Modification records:
Start of Block
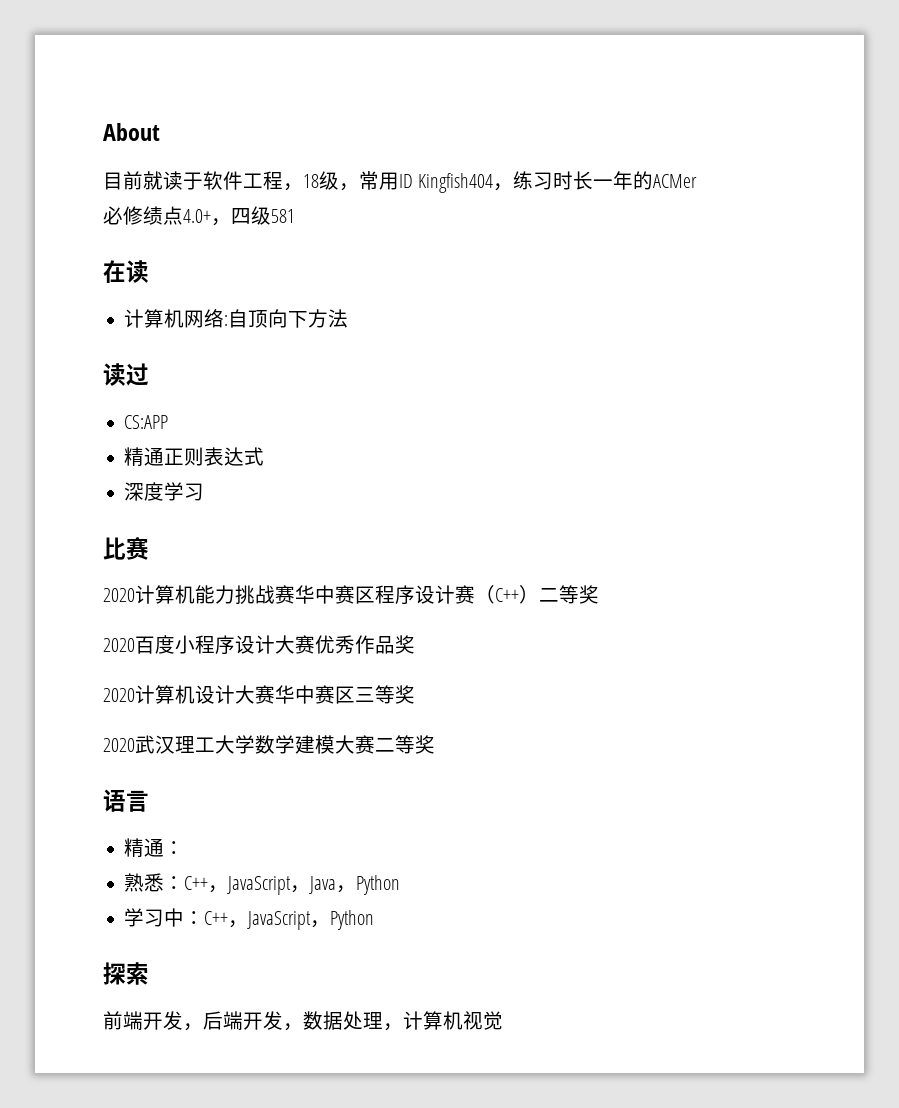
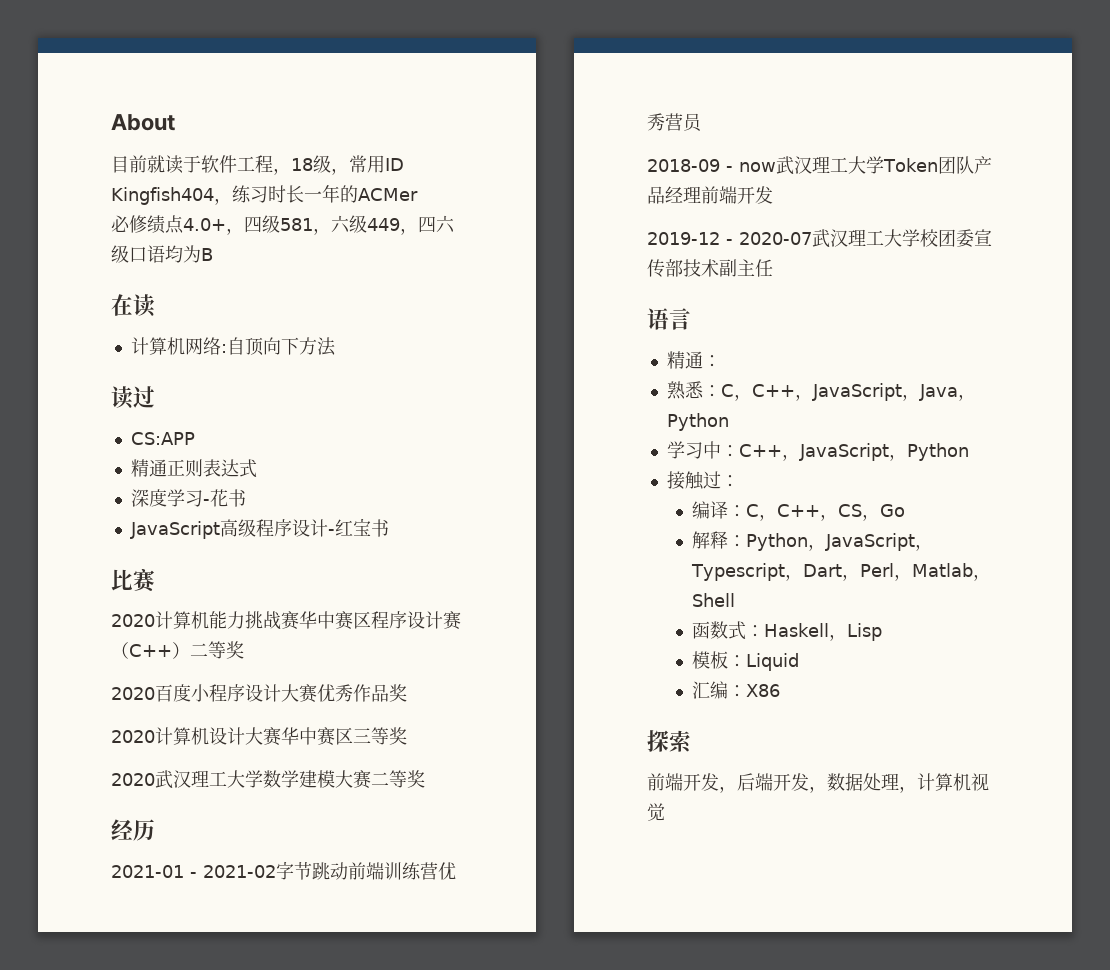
(295, 216) none -> [313,215,455,235] [111,245,213,263] ，六级449，四六级口语均为B
(205, 492) none -> [202,489,246,507] [129,518,389,539] -花书 // JavaScript高级程序设计-红宝书
(435, 744) none -> [111,819,155,841] [111,861,456,880] [647,113,703,132] [647,156,992,175] [647,186,773,204] [647,229,992,248] [647,259,773,278] // 经历 // 2021-01 - 2021-02字节跳动前端训练营优秀营员 // 2018-09 - now武汉理工大学Token团队产品经理前端开发 // 2019-12 - 2020-07武汉理工大学校团委宣传部技术副主任
(185, 883) none -> [720,384,752,401] C，
(375, 920) none -> [666,471,739,490] [691,501,905,521] [691,531,933,551] [690,563,991,581] [691,593,735,607] [691,621,882,641] [691,651,799,671] [691,681,780,699] // 接触过： // 编译：C，C++，CS，Go // 解释：Python，JavaScript，Typescript，Dart，Perl，Matlab，Shell // 函数式：Haskell，Lisp // 模板：Liquid // 汇编：X86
End of Block
Task details — Set down exactly what runs from the line containing "(205, 492) none" through the last line above, both lines included.

Solution —
(205, 492) none -> [202,489,246,507] [129,518,389,539] -花书 // JavaScript高级程序设计-红宝书
(435, 744) none -> [111,819,155,841] [111,861,456,880] [647,113,703,132] [647,156,992,175] [647,186,773,204] [647,229,992,248] [647,259,773,278] // 经历 // 2021-01 - 2021-02字节跳动前端训练营优秀营员 // 2018-09 - now武汉理工大学Token团队产品经理前端开发 // 2019-12 - 2020-07武汉理工大学校团委宣传部技术副主任
(185, 883) none -> [720,384,752,401] C，
(375, 920) none -> [666,471,739,490] [691,501,905,521] [691,531,933,551] [690,563,991,581] [691,593,735,607] [691,621,882,641] [691,651,799,671] [691,681,780,699] // 接触过： // 编译：C，C++，CS，Go // 解释：Python，JavaScript，Typescript，Dart，Perl，Matlab，Shell // 函数式：Haskell，Lisp // 模板：Liquid // 汇编：X86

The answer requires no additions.